--- RECORDS SUPPLIED Enclosed Below ---

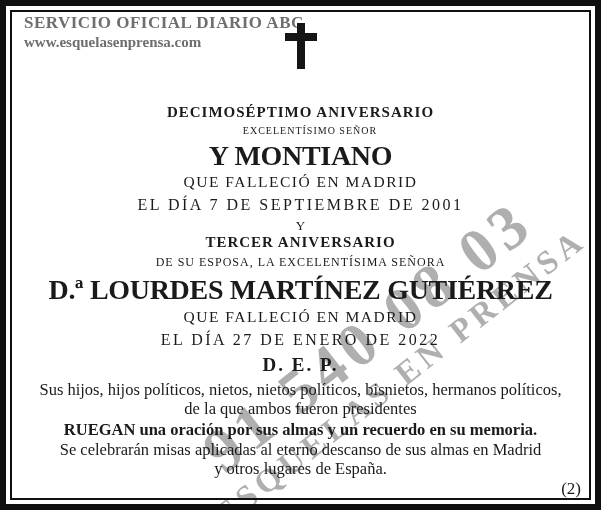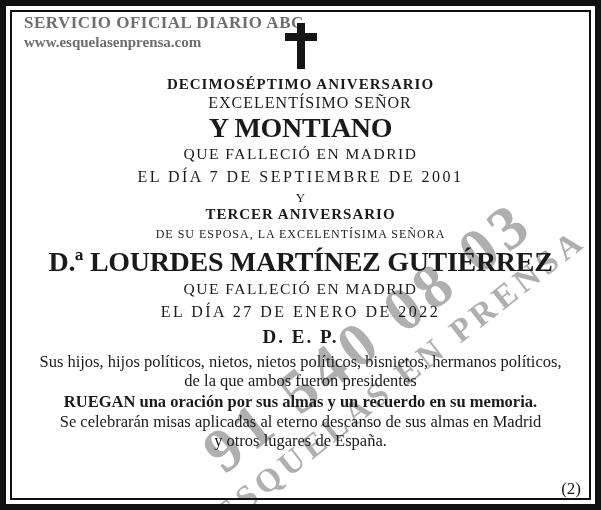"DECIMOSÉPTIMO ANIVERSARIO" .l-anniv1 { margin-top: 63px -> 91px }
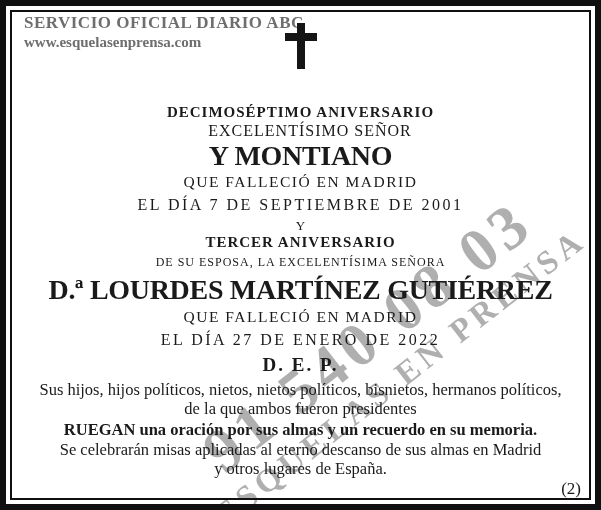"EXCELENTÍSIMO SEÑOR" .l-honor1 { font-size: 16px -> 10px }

--- End of Enclosed RECORDS SUPPLIED ---
--- RECORDS SUPPLIED Enclosed Below ---

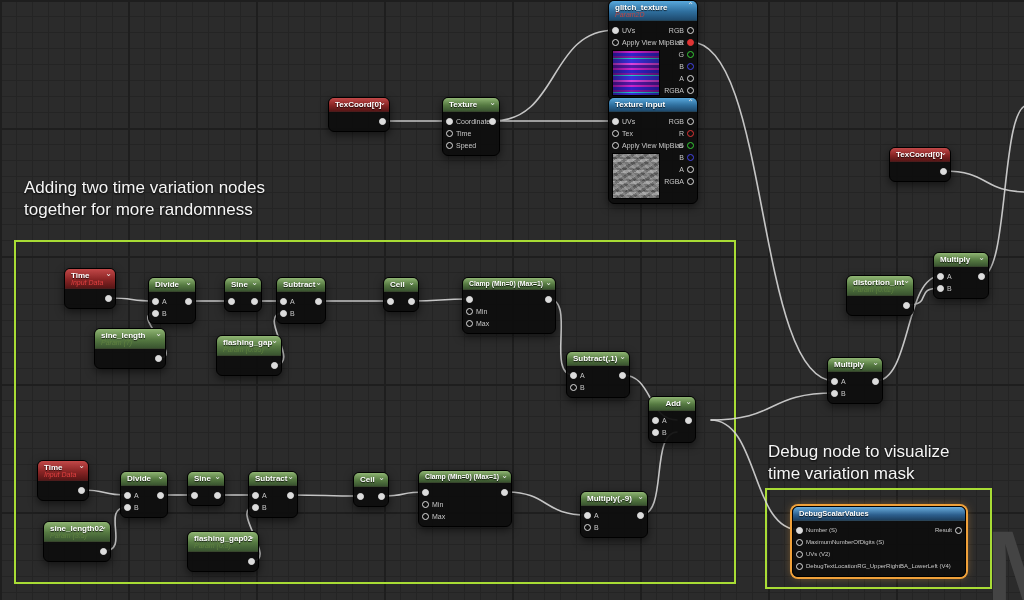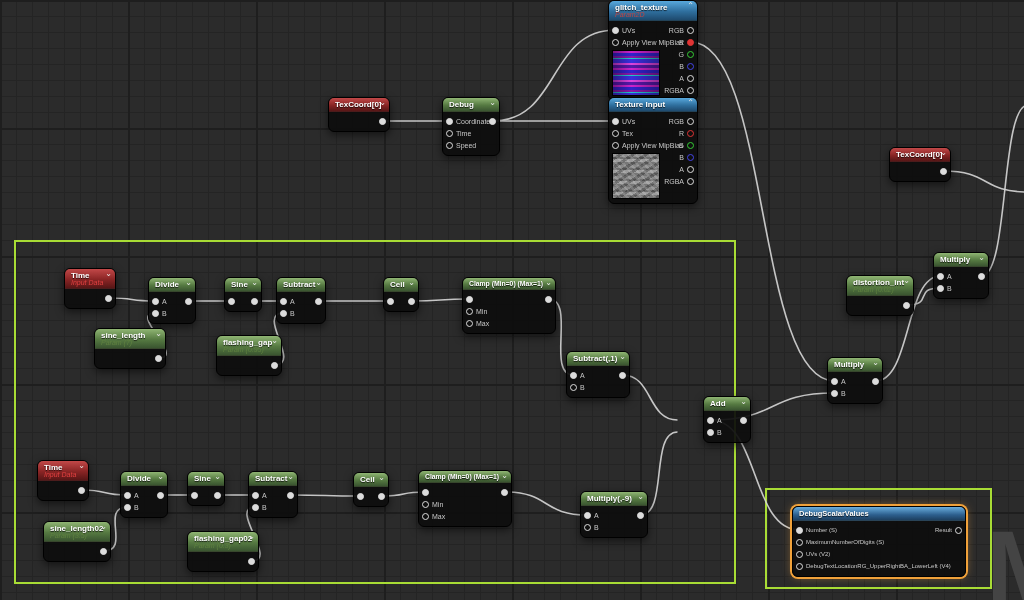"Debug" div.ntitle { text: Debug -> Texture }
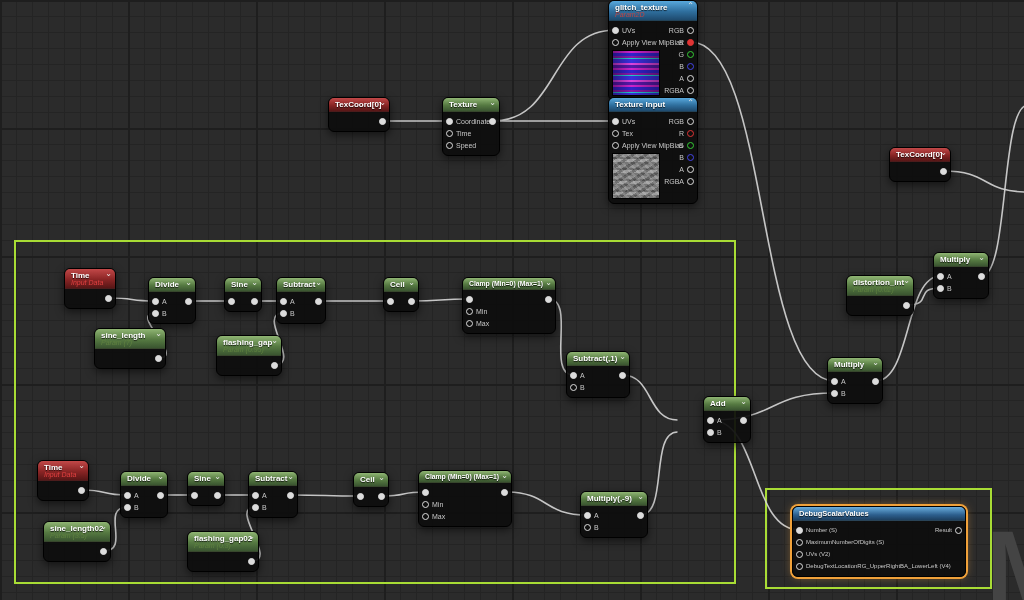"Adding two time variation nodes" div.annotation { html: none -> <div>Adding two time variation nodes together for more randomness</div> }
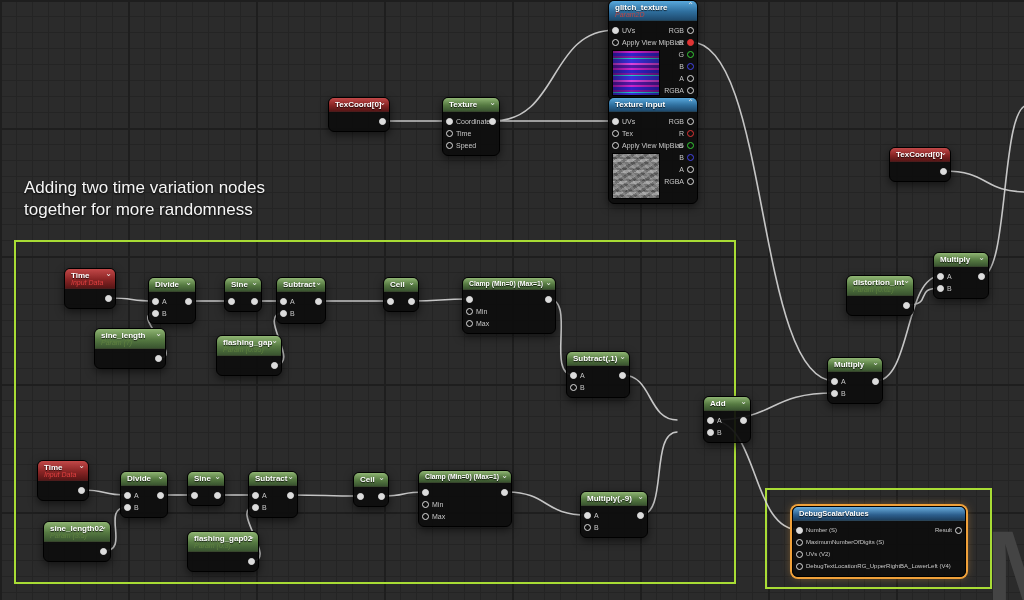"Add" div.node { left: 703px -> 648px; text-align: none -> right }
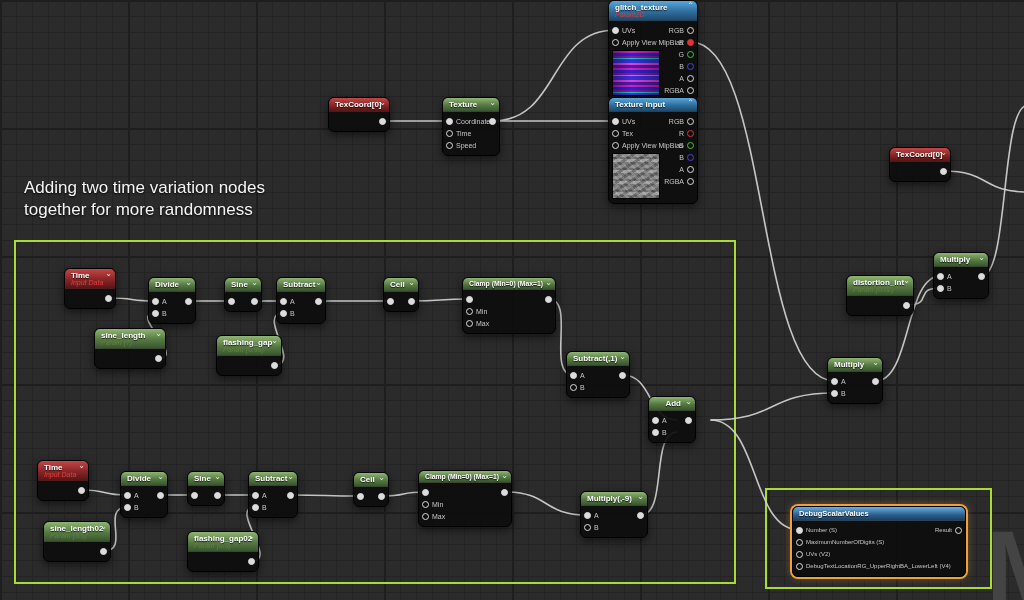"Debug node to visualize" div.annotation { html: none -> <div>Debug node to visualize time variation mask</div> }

--- End of Enclosed RECORDS SUPPLIED ---

→ **WORK INSTRUCTIONS**: In the records above, find the line with "left: 703px ->" and the line with "none -> <div>Debug", then restate word for word only those two lines and all lines between, omitting pictures.

→ **WRITTEN SOLUTION**:
"Add" div.node { left: 703px -> 648px; text-align: none -> right }
"Debug node to visualize" div.annotation { html: none -> <div>Debug node to visualize time variation mask</div> }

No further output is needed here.